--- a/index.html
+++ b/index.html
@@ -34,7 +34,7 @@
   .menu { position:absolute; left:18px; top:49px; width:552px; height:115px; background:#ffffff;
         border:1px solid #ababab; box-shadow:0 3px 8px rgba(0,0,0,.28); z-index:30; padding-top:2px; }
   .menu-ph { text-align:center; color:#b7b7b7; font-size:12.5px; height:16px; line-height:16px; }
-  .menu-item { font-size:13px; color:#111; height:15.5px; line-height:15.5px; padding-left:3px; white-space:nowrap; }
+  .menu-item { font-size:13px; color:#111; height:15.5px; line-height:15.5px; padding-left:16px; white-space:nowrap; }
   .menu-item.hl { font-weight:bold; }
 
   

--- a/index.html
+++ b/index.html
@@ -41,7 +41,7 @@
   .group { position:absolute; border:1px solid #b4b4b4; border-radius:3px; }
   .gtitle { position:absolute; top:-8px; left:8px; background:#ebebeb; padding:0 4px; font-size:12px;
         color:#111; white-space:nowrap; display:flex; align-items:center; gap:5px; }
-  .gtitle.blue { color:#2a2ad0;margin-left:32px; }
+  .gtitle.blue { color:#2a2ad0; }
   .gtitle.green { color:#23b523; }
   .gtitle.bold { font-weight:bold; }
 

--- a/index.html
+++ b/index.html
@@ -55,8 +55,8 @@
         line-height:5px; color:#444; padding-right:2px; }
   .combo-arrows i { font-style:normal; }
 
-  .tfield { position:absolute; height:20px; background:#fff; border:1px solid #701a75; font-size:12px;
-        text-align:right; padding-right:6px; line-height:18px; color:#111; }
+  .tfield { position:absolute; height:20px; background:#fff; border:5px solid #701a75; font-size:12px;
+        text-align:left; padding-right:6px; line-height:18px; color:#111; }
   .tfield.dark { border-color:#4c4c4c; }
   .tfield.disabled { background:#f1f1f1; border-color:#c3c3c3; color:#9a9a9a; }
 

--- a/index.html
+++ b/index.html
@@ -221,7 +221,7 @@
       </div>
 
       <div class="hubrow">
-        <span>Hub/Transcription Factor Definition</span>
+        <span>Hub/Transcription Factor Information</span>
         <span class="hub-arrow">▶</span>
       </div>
------------------------------------------------------------------------
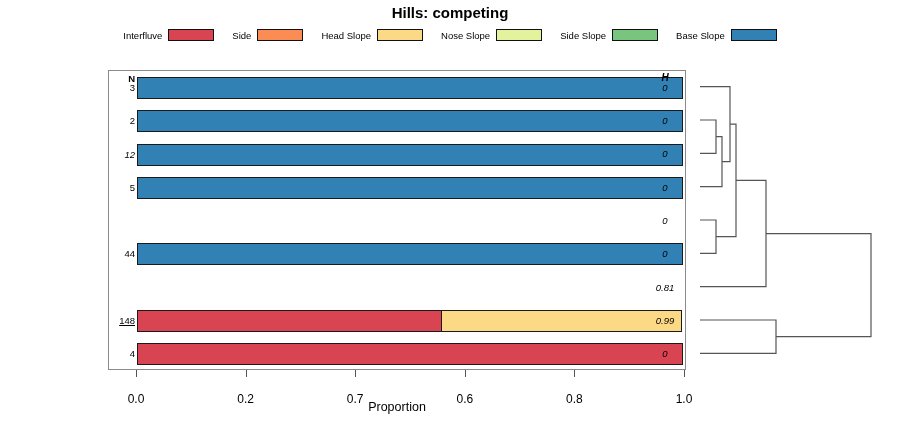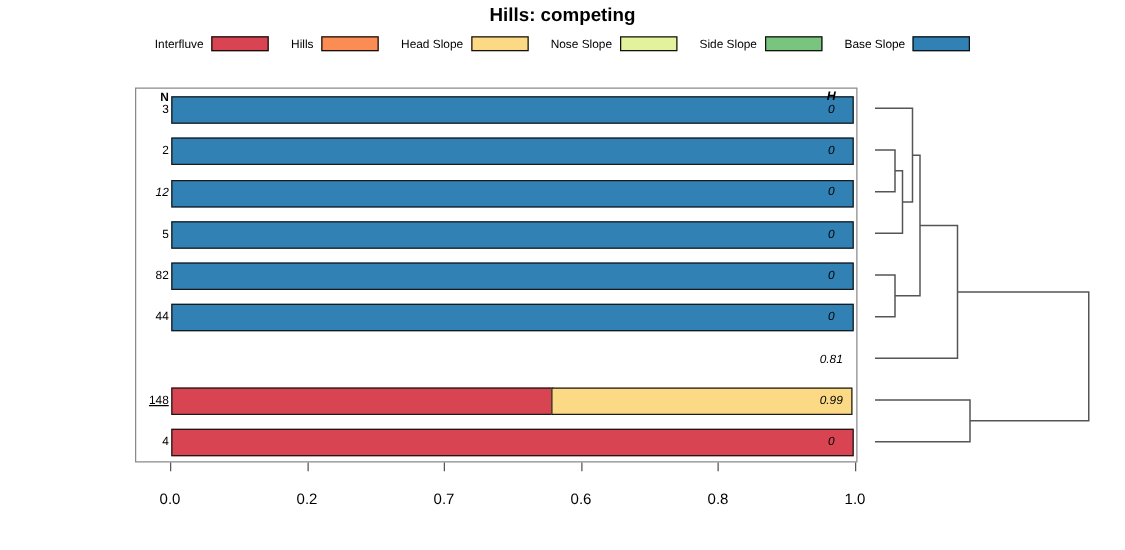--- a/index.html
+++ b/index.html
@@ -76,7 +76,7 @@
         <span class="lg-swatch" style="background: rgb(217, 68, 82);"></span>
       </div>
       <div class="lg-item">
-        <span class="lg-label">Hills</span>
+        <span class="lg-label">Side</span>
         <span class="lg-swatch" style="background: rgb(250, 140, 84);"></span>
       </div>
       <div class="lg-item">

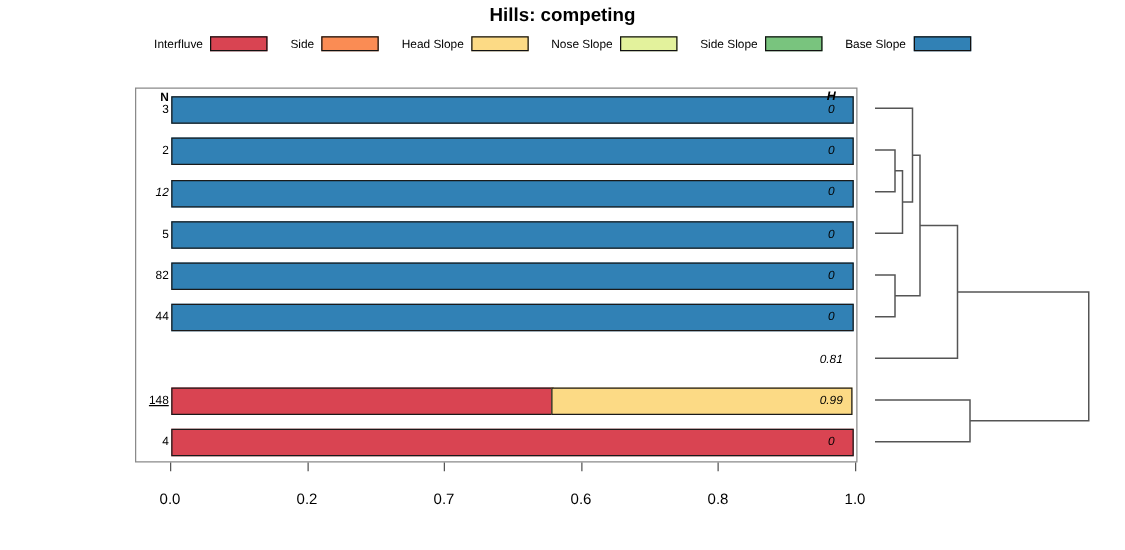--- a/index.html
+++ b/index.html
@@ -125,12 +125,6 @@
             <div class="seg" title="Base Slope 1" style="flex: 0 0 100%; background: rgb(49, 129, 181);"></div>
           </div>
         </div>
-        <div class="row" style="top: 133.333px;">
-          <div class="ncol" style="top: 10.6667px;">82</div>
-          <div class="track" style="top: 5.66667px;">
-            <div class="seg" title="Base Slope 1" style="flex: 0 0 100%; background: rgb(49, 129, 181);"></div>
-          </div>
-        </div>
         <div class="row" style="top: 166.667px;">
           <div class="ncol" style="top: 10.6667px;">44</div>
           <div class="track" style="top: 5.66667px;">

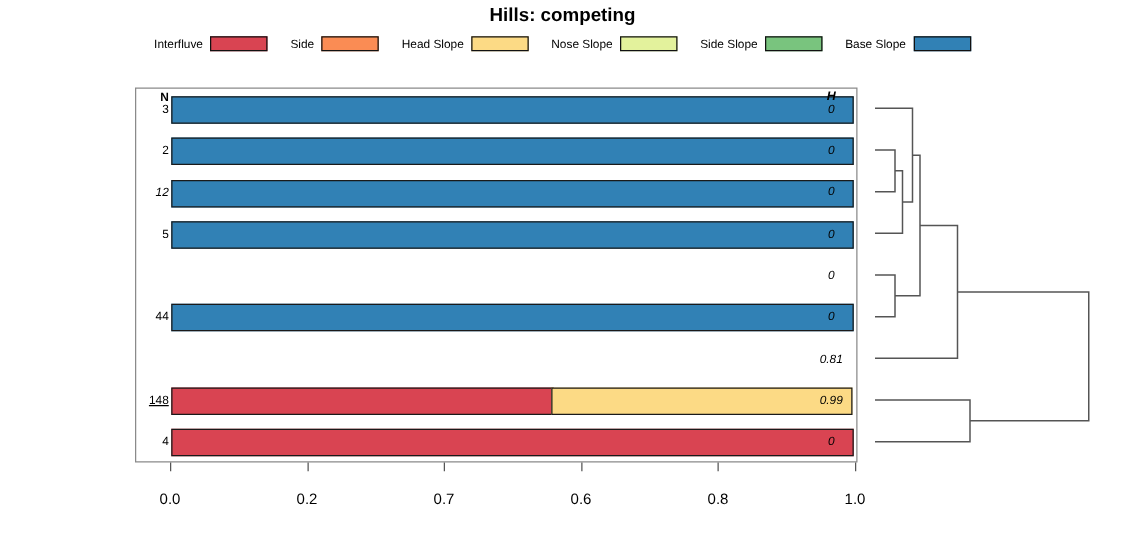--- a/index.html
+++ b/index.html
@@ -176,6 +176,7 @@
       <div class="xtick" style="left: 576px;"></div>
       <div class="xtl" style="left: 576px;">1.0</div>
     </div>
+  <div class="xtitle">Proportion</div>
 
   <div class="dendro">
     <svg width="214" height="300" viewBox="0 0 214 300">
------------------------------------------------------------------------
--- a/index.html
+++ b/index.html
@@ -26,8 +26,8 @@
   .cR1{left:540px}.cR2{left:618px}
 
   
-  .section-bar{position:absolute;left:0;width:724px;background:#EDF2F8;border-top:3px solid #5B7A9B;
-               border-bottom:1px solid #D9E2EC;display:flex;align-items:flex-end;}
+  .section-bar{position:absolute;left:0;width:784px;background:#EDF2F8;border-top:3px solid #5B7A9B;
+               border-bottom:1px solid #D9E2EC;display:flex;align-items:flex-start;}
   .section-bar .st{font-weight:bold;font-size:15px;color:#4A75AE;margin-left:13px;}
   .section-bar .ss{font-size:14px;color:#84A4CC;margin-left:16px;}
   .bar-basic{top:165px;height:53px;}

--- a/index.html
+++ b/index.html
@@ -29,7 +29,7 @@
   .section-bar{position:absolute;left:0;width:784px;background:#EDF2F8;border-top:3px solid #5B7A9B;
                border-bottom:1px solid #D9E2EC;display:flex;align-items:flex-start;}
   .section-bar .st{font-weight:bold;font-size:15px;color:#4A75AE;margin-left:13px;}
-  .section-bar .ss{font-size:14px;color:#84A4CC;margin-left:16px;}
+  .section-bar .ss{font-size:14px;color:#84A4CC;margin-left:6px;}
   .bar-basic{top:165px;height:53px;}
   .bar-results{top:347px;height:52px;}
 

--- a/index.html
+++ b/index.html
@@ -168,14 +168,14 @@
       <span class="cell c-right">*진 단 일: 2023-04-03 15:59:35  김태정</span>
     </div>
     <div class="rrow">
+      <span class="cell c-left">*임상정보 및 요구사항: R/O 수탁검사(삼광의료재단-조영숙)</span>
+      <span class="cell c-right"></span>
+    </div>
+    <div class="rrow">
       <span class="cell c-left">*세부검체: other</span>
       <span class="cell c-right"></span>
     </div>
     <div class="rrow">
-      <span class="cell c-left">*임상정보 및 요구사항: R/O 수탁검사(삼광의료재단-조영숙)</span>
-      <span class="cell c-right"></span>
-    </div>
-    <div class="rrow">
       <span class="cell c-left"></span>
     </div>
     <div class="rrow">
------------------------------------------------------------------------
▶ [WORK TASK]:
Looking at the entries above, copy out every line in which "gtitle" occurs.

▶ [YOUR SOLUTION]:
   .gtitle { position:absolute; top:-8px; left:8px; background:#ebebeb; padding:0 4px; font-size:12px;
-  .gtitle.blue { color:#2a2ad0;margin-left:32px; }
+  .gtitle.blue { color:#2a2ad0; }
   .gtitle.green { color:#23b523; }
   .gtitle.bold { font-weight:bold; }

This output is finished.